- Born: Rosalind Baptiste 1953 (age 72–73) Kingstown, St Vincent, British Windward Islands
- Occupation: radiologist
- Years active: 1983–

= Rosalind Ambrose =

St. Vincent and the Grenadines radiologist

Rosalind Ambrose (born 1953) is a Vincentian radiologist who has been instrumental in the development of the field in her country and throughout the Caribbean region. She served as Director of Education for the Kingstown Medical College, was a founding member of the Caribbean Society of Radiologists, and was President of the St. Vincent and the Grenadines Medical Association from 2001 to 2010.

==Early life==
Rosalind Baptiste was born in 1953 in Kingstown, on the island of St Vincent, a part of the British Windward Islands.

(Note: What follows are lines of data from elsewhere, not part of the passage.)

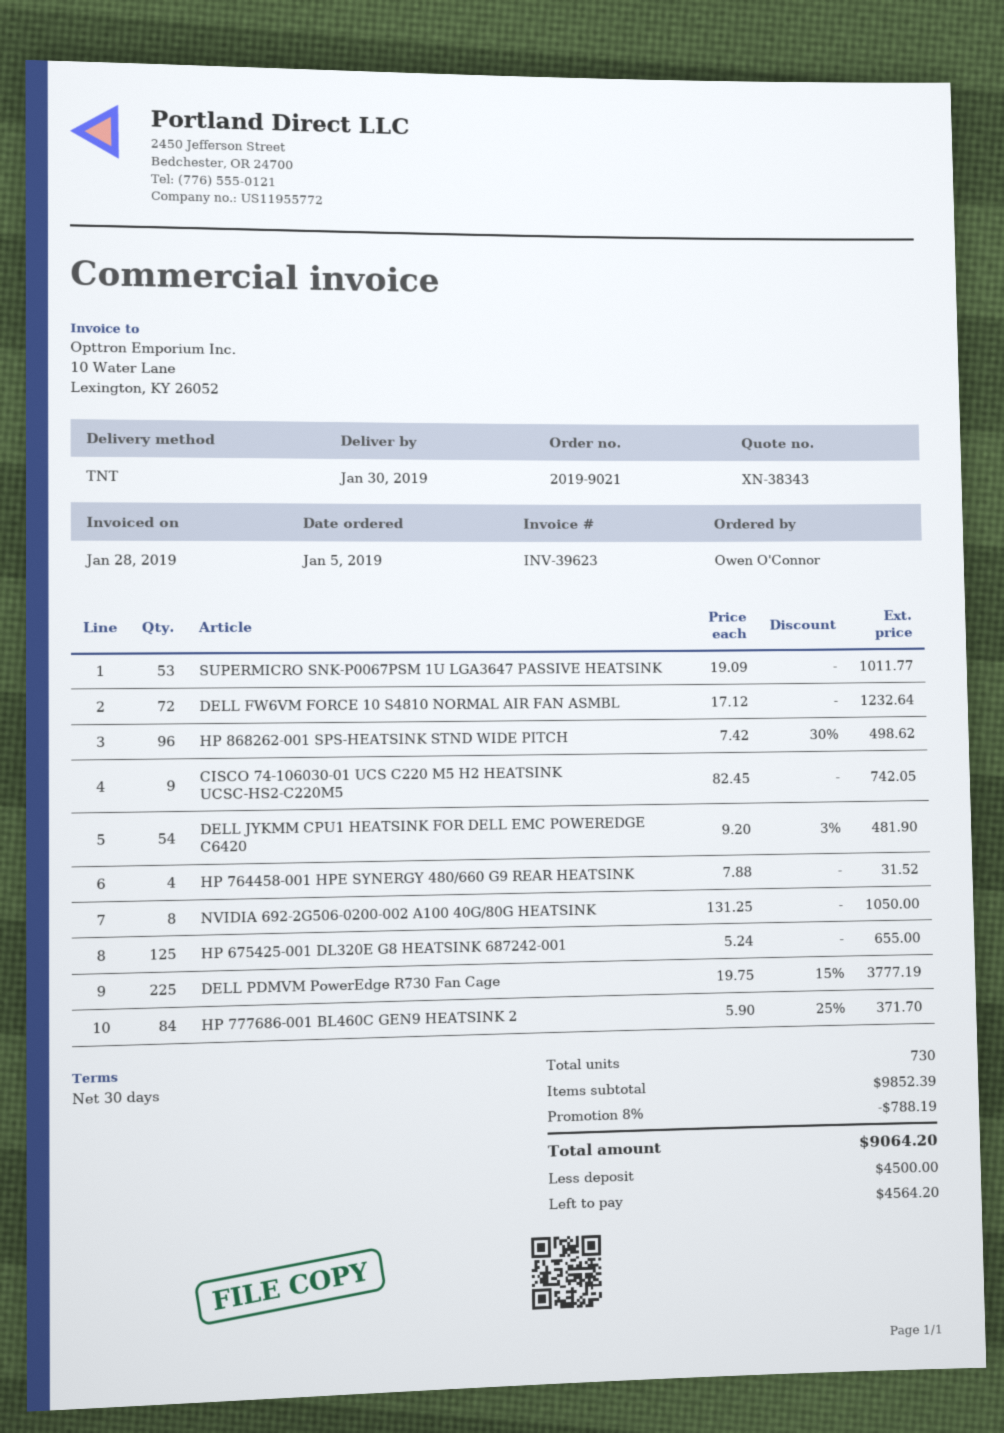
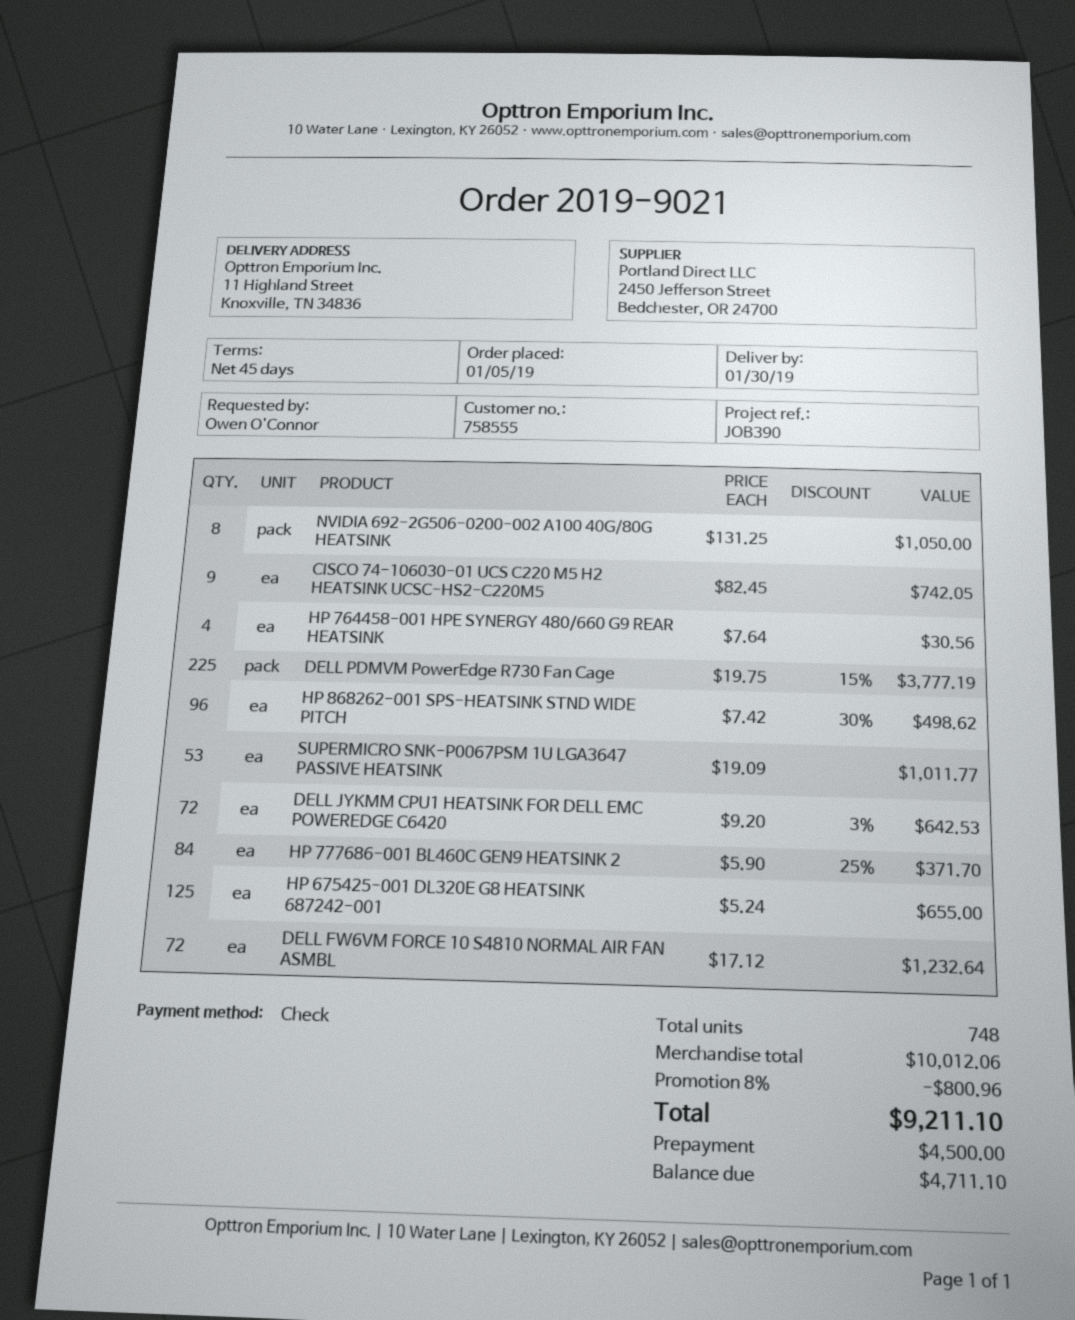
payment terms: 30 days -> 45 days
DELL JYKMM CPU1 HEATSINK FOR DELL EMC POWEREDGE C6420: 54 x 9.20 - 3% = 481.90 -> 72 x 9.20 - 3% = 642.53
HP 764458-001 HPE SYNERGY 480/660 G9 REAR HEATSINK: 4 x 7.88 = 31.52 -> 4 x 7.64 = 30.56
total quantity: 730 -> 748
subtotal: 9852.39 -> 10012.06
discount: 8% = 788.19 -> 8% = 800.96
total: 9064.20 -> 9211.10
balance: 4564.20 -> 4711.10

She was raised by her mother in Kingstown Park. After completion of her primary schooling, Baptiste attended St. Vincent Girls' High School and then moved to Seattle, Washington to complete a course in applied science at North Seattle Community College. She went on to further her education, earning a bachelor's degree in zoology from the University of Washington and then enrolling in St. George's University School of Medicine in Grenada in 1979 on a scholarship from the government of St. Vincent and the Grenadines. In 1982, she married a fellow student at St. George's, Dennis Ambrose, from Trinidad. Initially she wanted to pursue pediatric medicine and completed her Doctor of Medicine degree in 1983.

==Career==
Upon her graduation, Ambrose worked in a chest surgeon's office as a medical transcriptionist, which influenced her desire to specialize in radiology. While in Trinidad, she gave birth to her oldest daughter Michaela. After completing a two-year internship, which was completed partly in St. Vincent and partly in Trinidad, she obtained a fellowship to continue her education at the Chinese University of Hong Kong completing studies on diagnostic radiology at the Prince of Wales Hospital. After completion of her studies, she was hired as a lecturer for the university and remained in Hong Kong for two more years, giving birth during this time to her second daughter, Gabriella.

Returning to St. Vincent, Ambrose worked for around eight years as the director of education at the Kingstown Medical College and taught as an associate professor on imaging for the clinical anatomy curricula. In 1998, she opened her own business, Caribbean Medical Imaging Center (CMIC), bringing the first CAT scan services to the island nation. She also introduced fluoroscopy, mammography and ultrasound, among other technologies and was the pioneer of teleradiology in St. Vincent, which allowed transmission of imaging for consultation with specialists in other parts of the world without having to travel.

Ambrose works as a consultant with the Milton Cato Memorial Hospital and was a founding member of the Caribbean Society of Radiologists (CSR) formed in 1993. For twenty-three years after the formation of the CSR, Ambrose acted as chair of the organizational committee for the annual conferences of the society. Between 2001 and 2010, she was elected and served as president of the St Vincent and the Grenadines Medical Association. Since 2008, Ambrose has served as chair of the National Accreditation Board to assure that degree standards offered by colleges and universities in Saint Vincent are accredited.